For meditation: Greetings and best wishes from the lips of a Christian should be modeled on Christ, not the world. Do you go in for the “polite lie” or are your concerns for others genuine (Philippians 2:20; 3 John 2)?
Complete and Effective Decision About Sin
Co-Crucifixion. Have you made the following decision about sin—that it must be completely killed in you? It takes a long time to come to the point of making this complete and effective decision about sin. It is, however, the greatest moment in your life once you decide that sin must die in you– not simply be restrained, suppressed, or counteracted, but crucified— just as Jesus Christ died for the sin of the world. No one can bring anyone else to this decision. We may be mentally and spiritually convinced, but what we need to do is actually make the decision that Paul urged us to do in this passage.
Pull yourself up, take some time alone with God, and make this important decision, saying, “Lord, identify me with Your death until I know that sin is dead in me.” Make the moral decision that sin in you must be put to death.
This was not some divine future expectation on the part of Paul, but was a very radical and definite experience in his life. Are you prepared to let the Spirit of God search you until you know what the level and nature of sin is in your life— to see the very things that struggle against God’s Spirit in you? If so, will you then agree with God’s verdict on the nature of sin— that it should be identified with the death of Jesus?
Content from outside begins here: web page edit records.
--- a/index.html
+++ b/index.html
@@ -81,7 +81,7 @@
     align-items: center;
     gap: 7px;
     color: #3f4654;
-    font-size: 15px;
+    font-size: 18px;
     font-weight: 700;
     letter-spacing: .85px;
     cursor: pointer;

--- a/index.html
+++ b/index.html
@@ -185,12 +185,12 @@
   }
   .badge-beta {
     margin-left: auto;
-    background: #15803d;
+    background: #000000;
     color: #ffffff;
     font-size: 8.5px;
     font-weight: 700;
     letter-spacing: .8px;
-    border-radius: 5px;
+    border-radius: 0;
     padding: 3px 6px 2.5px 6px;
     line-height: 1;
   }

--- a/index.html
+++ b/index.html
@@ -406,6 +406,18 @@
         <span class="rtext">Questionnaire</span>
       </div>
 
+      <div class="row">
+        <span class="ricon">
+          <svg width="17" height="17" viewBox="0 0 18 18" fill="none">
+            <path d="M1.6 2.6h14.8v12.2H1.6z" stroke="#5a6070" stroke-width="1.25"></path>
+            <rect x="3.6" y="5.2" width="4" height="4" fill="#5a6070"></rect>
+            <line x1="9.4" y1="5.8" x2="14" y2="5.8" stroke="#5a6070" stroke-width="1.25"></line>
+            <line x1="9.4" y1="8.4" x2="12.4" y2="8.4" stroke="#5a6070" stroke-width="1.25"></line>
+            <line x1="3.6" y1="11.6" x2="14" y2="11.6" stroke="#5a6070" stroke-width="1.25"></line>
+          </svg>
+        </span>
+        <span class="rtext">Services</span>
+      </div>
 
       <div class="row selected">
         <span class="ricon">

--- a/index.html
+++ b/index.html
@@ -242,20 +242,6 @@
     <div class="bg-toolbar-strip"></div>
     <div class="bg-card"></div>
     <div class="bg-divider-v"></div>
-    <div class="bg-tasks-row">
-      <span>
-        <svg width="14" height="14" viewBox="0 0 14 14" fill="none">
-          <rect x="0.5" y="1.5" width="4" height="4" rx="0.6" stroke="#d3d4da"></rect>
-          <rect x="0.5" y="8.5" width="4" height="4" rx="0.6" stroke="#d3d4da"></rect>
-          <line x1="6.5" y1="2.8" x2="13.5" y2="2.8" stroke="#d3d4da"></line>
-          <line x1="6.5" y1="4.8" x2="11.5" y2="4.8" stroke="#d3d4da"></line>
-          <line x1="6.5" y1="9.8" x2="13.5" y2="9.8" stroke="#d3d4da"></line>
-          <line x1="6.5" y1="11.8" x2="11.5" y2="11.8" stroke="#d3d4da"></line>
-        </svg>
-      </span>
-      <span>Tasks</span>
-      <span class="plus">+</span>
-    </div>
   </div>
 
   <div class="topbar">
You cannot “reckon yourselves to be dead indeed to sin” (Romans 6:11) unless you have radically dealt with the issue of your will before God.
Have you entered into the glorious privilege of being crucified with Christ, until all that remains in your flesh and blood is His life? “I have been crucified with Christ; it is no longer I who live, but Christ lives in me…” (Galatians 2:20).